Comment by rs186

3 months ago

I followed his course 6.5840 on distributed systems (https://pdos.csail.mit.edu/6.824/, YouTube videos at https://youtube.com/playlist?list=PLrw6a1wE39_tb2fErI4-WkMbs...) and completed the labs. One day, out of curiosity, I looked up his name. Then I realized what a legend he is.

Great course by the way.

RTM was my TA at MIT for a CS/systems engineering course. It took the students until we did an assignment about the worm to realize who he was IIRC. The students thought it was very cool, but even then, as a TA covering the assignment, he didn't really talk about it.

  • He was also a TA at Harvard with Trevor Blackwell for CS 148 (computer networking, taught by H T Kung) at the time. I remember taking that with them in 1995.

Would be cool if he adds a session on how to hack distributed system in 1988...

  • Account "guest" with no password was provided by default back then, to help others do some work remotely, debug connection issues, or chat with admins.

  • > Would be cool if he adds a session on how to hack distributed system in 1988..

    username: field

    password: technician

  • Honestly, there was not very much security back in those days. So much relied on trusting the Internet "community" not to abuse.

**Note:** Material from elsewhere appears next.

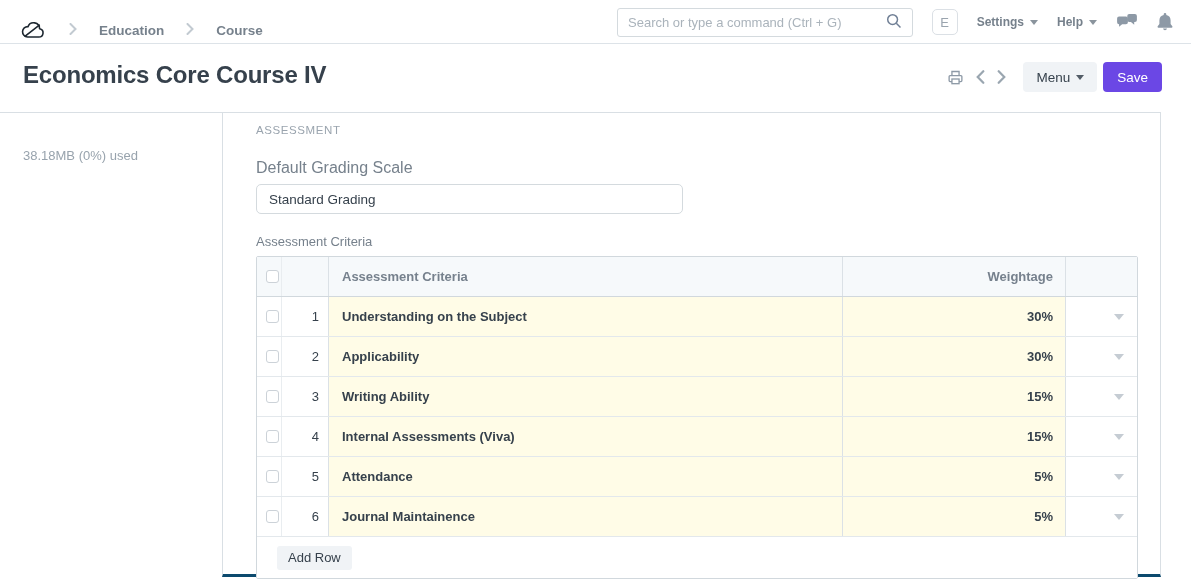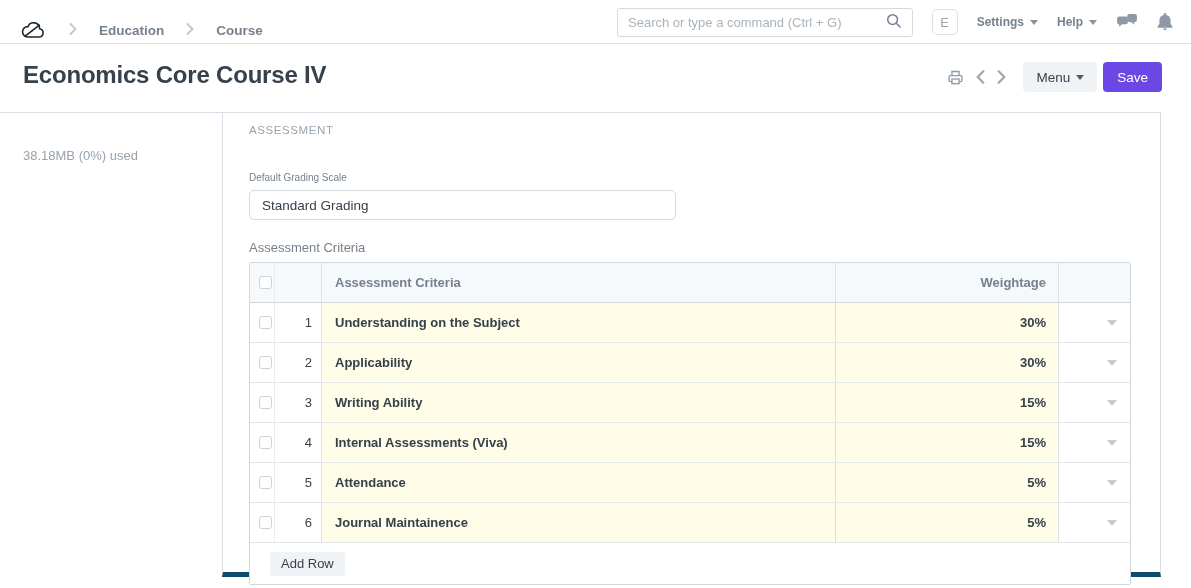"ASSESSMENT" .layout-main { border-bottom: 5px solid #0c4a6e -> 3px solid #0c4a6e; padding-left: none -> 7px }
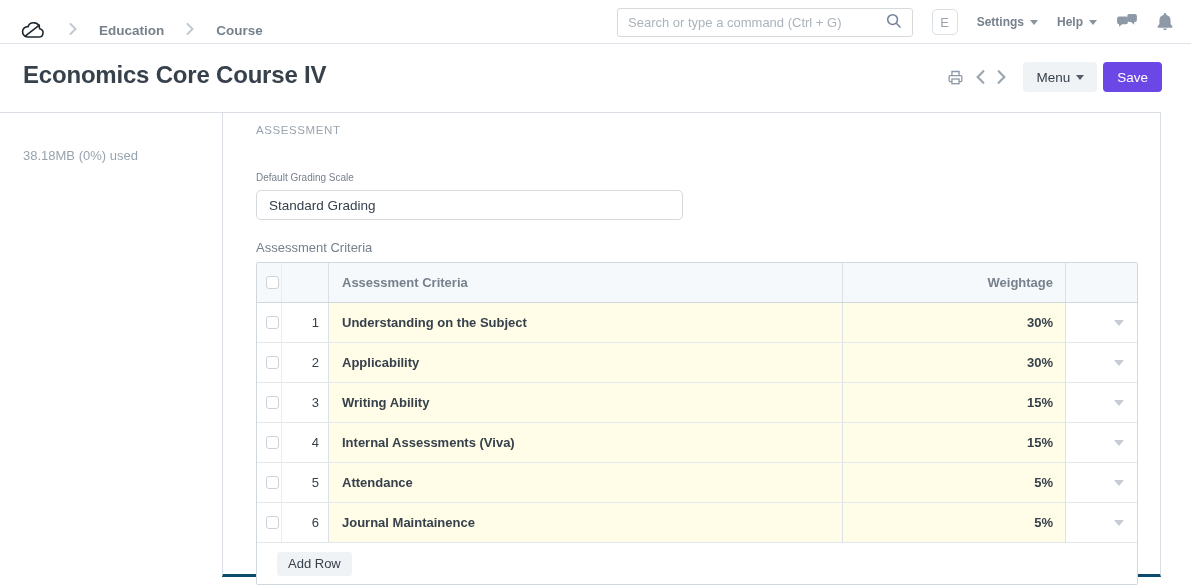"Default Grading Scale" .field-label { font-size: 10px -> 16px; margin: 36px 0 0 26px -> 23px 0 0 26px }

I am also doing the course now in my freetime. Even I wasn't aware who he is.

On a sidenote, what did you do after the course?

It is an amazing course though!

  • Sadly, not much. My shitty job working on legacy systems doesn't really allow me to use it professionally. Still, I got a much better perspective on concurrency and systems in general, and when I occasionally see articles/videos about system design questions I could understand what they are talking about, which probably will be handy when the day arrives.

    I have a colleague who suggested that I could look at open source projects on distributed systems and get my hands wet, although I haven't had a chance to do that due to time constraints. Maybe something you could consider.